File: Pollen_RNAseq.zip
Description: contains assembled pollen transcriptome in fasta format and fasta files for transcripts functionally classified for F-box domain proteins. Illumina fastq data were used to assemble the transcriptomes using the Trinity Assembler V. 2.15.1. Transcriptome annotations were done using TRAPID 2.0. Each sub-folder inside the Pollen_RNAseq folder is dedicated to a specific genotype.

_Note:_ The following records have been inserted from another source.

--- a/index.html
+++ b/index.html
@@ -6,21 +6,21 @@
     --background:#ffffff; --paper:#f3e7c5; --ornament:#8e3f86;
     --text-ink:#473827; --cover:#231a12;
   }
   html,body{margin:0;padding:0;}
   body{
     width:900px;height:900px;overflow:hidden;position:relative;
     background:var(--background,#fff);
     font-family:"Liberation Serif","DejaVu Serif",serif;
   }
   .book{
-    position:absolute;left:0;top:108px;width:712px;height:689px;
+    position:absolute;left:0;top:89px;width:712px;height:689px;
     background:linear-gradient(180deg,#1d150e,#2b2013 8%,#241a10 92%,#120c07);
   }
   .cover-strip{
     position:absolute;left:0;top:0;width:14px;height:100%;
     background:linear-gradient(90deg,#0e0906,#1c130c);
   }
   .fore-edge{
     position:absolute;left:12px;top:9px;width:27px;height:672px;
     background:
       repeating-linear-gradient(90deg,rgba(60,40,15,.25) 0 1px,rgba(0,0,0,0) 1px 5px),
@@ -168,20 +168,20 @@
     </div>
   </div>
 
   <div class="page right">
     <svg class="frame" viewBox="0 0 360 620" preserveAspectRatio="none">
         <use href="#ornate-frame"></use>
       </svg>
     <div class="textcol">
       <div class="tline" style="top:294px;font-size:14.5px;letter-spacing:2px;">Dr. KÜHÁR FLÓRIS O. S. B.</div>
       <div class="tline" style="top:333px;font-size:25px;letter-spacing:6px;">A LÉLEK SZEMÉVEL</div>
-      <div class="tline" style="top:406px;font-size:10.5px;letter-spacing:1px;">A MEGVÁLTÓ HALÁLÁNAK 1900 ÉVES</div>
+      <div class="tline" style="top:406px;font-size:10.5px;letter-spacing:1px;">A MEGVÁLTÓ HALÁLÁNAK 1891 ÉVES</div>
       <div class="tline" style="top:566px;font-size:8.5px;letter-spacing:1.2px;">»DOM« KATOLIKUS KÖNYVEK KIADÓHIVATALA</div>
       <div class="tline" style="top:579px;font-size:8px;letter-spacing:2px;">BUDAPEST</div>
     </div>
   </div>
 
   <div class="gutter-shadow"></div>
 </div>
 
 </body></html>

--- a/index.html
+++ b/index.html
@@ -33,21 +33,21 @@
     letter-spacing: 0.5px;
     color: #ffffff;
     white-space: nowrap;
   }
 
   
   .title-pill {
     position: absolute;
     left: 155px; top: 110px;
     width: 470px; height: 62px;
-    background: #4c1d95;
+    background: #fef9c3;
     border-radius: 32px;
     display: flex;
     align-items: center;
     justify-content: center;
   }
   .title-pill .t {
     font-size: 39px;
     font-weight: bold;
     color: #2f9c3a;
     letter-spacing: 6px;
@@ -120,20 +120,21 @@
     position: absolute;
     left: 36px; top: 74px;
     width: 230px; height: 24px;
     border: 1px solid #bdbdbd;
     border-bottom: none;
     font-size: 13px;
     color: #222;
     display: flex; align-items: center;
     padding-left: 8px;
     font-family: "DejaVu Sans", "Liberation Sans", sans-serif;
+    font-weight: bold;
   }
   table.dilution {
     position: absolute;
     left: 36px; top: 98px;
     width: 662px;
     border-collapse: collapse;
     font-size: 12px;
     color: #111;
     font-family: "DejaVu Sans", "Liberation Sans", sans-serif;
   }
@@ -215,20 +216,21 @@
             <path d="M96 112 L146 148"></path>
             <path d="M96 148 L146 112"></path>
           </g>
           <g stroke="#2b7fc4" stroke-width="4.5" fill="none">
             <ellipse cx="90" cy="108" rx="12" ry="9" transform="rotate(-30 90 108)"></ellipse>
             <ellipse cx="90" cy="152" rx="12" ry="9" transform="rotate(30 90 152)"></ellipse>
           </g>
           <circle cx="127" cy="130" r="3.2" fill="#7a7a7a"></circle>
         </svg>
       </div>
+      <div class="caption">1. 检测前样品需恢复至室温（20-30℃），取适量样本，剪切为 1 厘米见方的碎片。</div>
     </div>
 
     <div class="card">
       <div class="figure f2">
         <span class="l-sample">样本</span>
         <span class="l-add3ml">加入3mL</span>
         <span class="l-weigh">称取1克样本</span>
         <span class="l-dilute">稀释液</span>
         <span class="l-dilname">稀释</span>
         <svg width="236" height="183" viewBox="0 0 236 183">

The identity of each WiDiPo genotype is listed in the genotypes_list.txt file.
File: QC_Metrics_for_Transcriptomes.xlsx
Description: contains quality evaluation parameters for all the transcriptome datasets.
File: Data_Figure6.txt
Description: Contains data used to generate the relationships graph of haplotypes (Figure 6)
File: Genotypes_list.txt
Description: Contains the information for all genotypes from this dataset.
Code/software
Alignments and phylogenies can be visualized with Mega.
All fasta files with GFF annotations can be visualized with JBrowse or IGV.